The Evolution of Dandy

At Fonta Flora Brewery, co-founder and brewer Todd Boera has seen his house cultures change over time to reflect a more lactic character, despite hop experiments meant to curb this tendency. The brewery uses two different mixed strains for their sour line-up. Affectionately named O.G. and Dandy, both strains have changed over time due to microflora introduced by the brewery’s use of foraged botanical ingredients post-boil. “It took around ten generations of brewing for the culture to produce more acidity,” says Boera. “It was probably evolving that whole time.”

“Dandy started its life as a clean Saison blend with some Brettanomyces drei,” he explains. “This culture began to change after we [added] local dandelion flowers.

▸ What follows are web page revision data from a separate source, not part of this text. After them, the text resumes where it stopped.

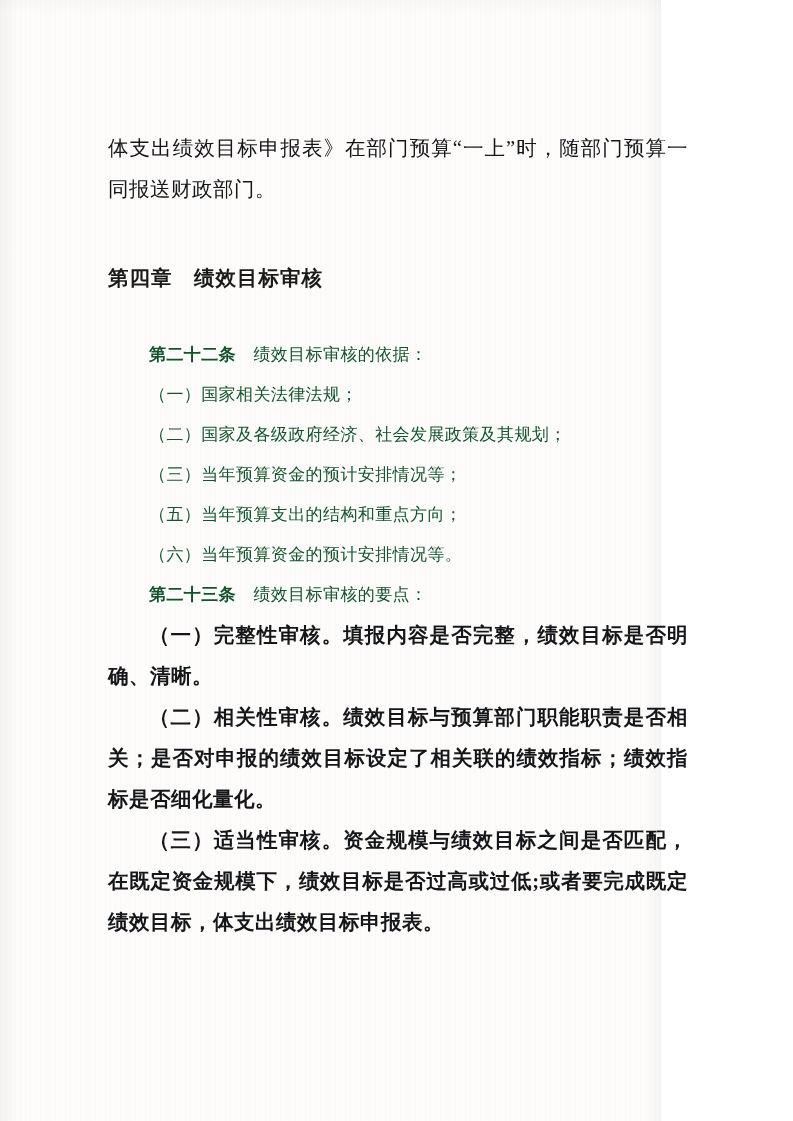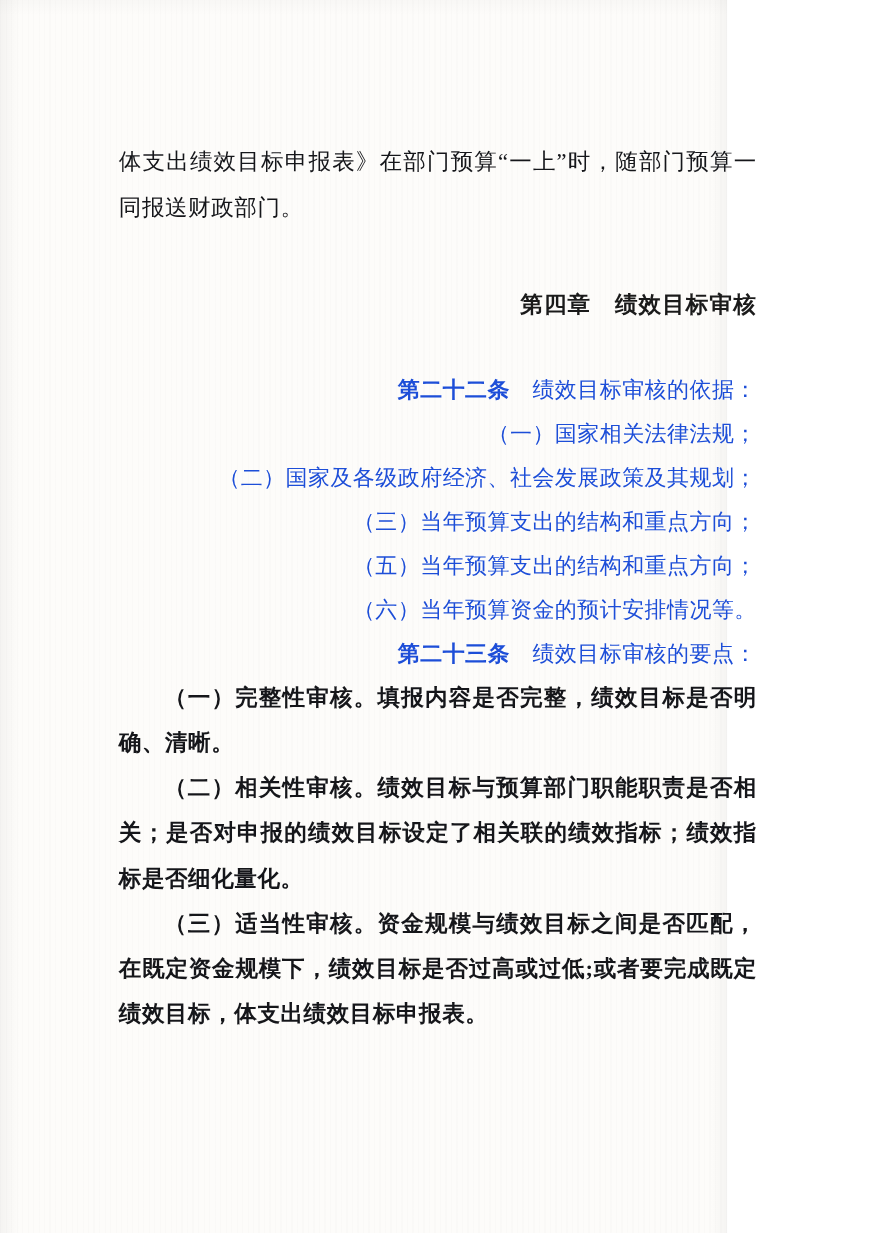--- a/index.html
+++ b/index.html
@@ -51,7 +51,7 @@
     font-weight: bold;
   }
   .chapter-title {
-    text-align: right;
+    text-align: left;
     font-size: 20.5px;
     line-height: 41px;
     font-weight: bold;

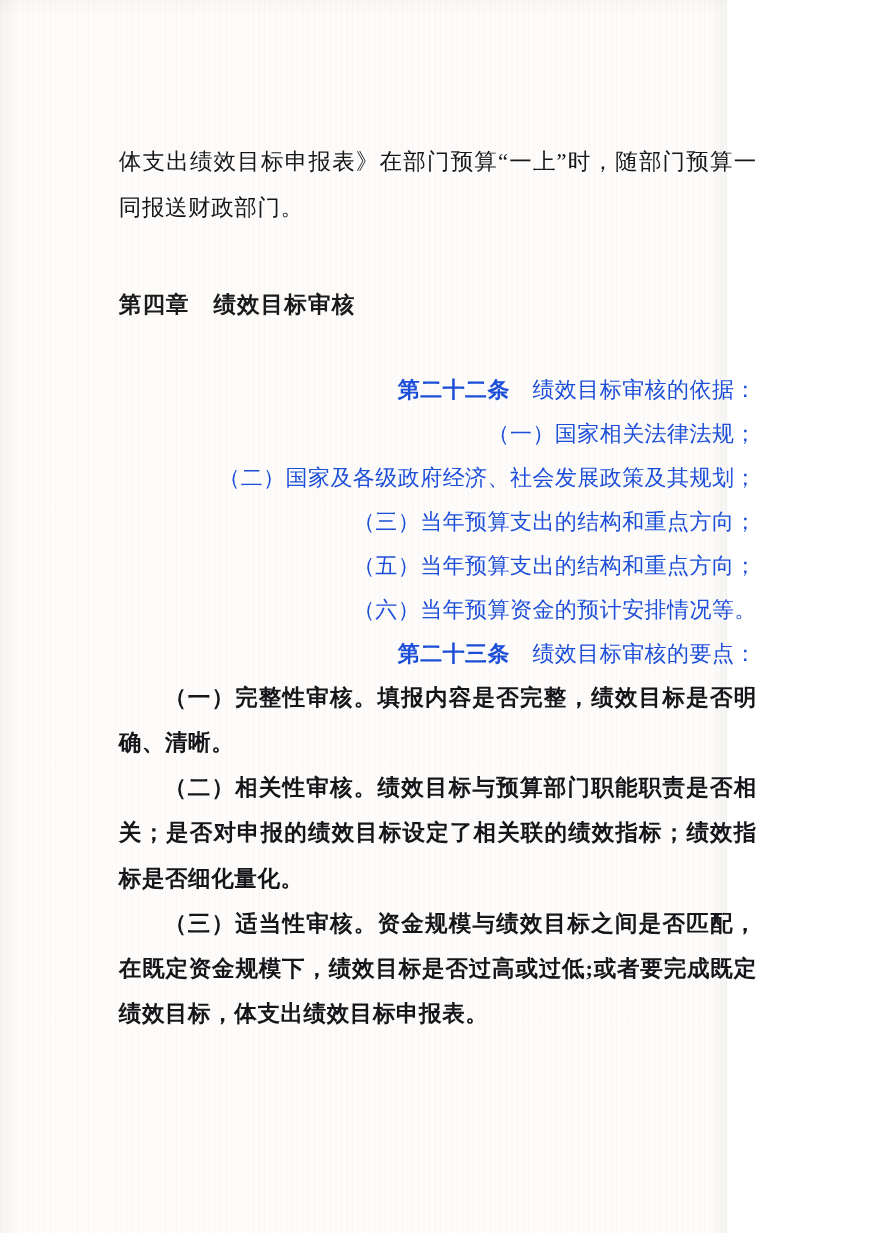--- a/index.html
+++ b/index.html
@@ -62,13 +62,12 @@
   .spacer-lg { height: 48px; }
   .spacer-md { height: 36px; }
   .list-item {
-    font-size: 20px;
+    font-size: 17px;
     line-height: 40px;
     letter-spacing: 0.4px;
     margin: 0;
     text-indent: 41px;
-    color: #1d4ed8;
-    text-align: right;
+    color: #14532d;
   }
   .article-head {
     font-weight: bold;

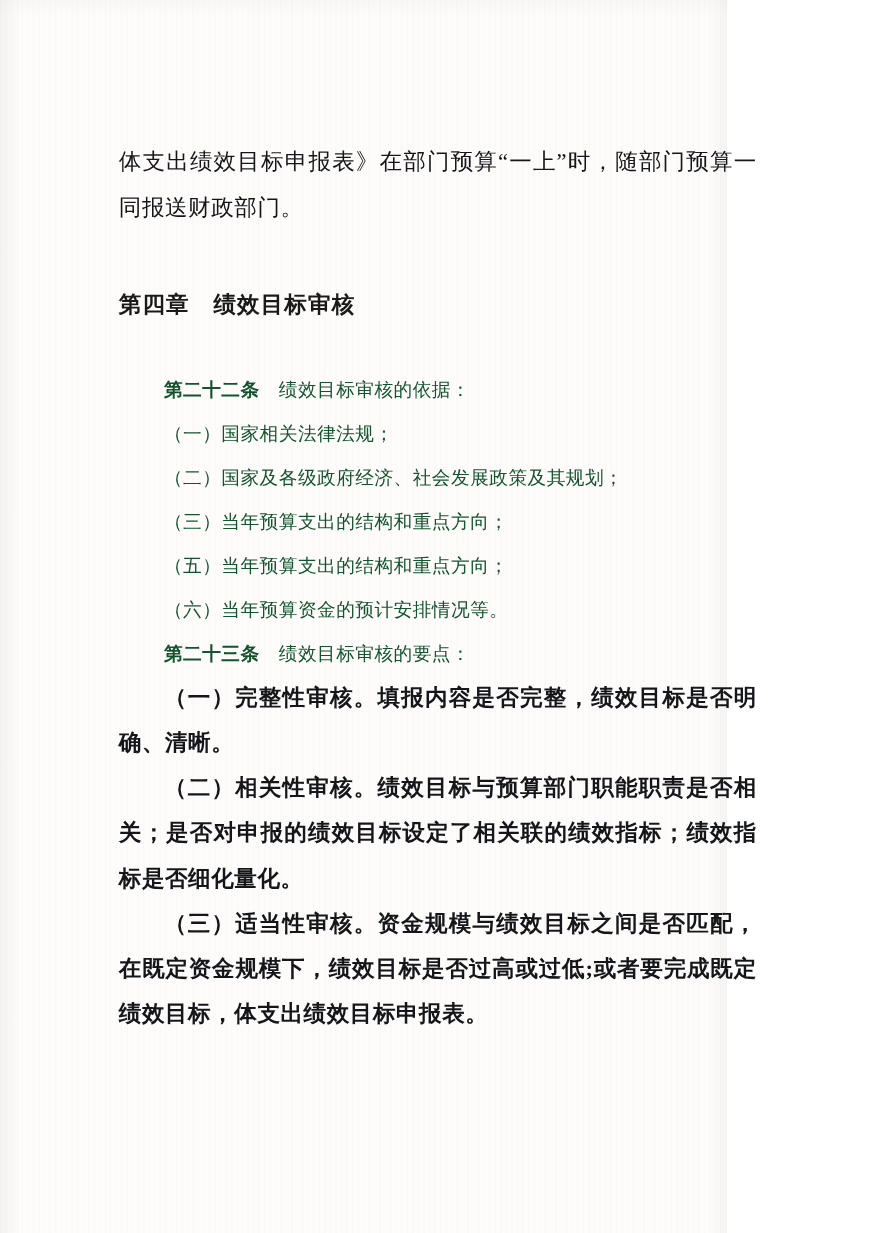--- a/index.html
+++ b/index.html
@@ -93,7 +93,7 @@
 
     <p class="list-item">（一）国家相关法律法规；</p>
     <p class="list-item">（二）国家及各级政府经济、社会发展政策及其规划；</p>
-    <p class="list-item">（三）当年预算支出的结构和重点方向；</p>
+    <p class="list-item">（三）当年预算资金的预计安排情况等；</p>
     <p class="list-item">（五）当年预算支出的结构和重点方向；</p>
     <p class="list-item">（六）当年预算资金的预计安排情况等。</p>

My experience thus far with Dandy and O.G. is that they are not particularly affected by increased IBUs. We do notice a slight decrease in acidity with increased hops, but we could never make a clean-tasting mixed-culture beer just by increasing IBUs.”

McCarroll’s study included a genetic analysis of all three cultures, but hops resistance does not necessarily fall along clean lines between bacterial species, making it difficult to predict results based on a given culture’s composition. (For various reasons, the beers from this experiment were never dumped and have been sitting in kegs for five years, and McCarroll hopes to soon complete new sensory and lab analysis on them to update the findings of the study.)

“I’d recommend every brewery play around with their cultures on a small scale under different conditions just to see what they do,” suggests McCarroll. He finds the possibilities to be tantalizing. “It’s kind of sexy to have the capability to be able to make two or three vastly different types of beer from the same culture.”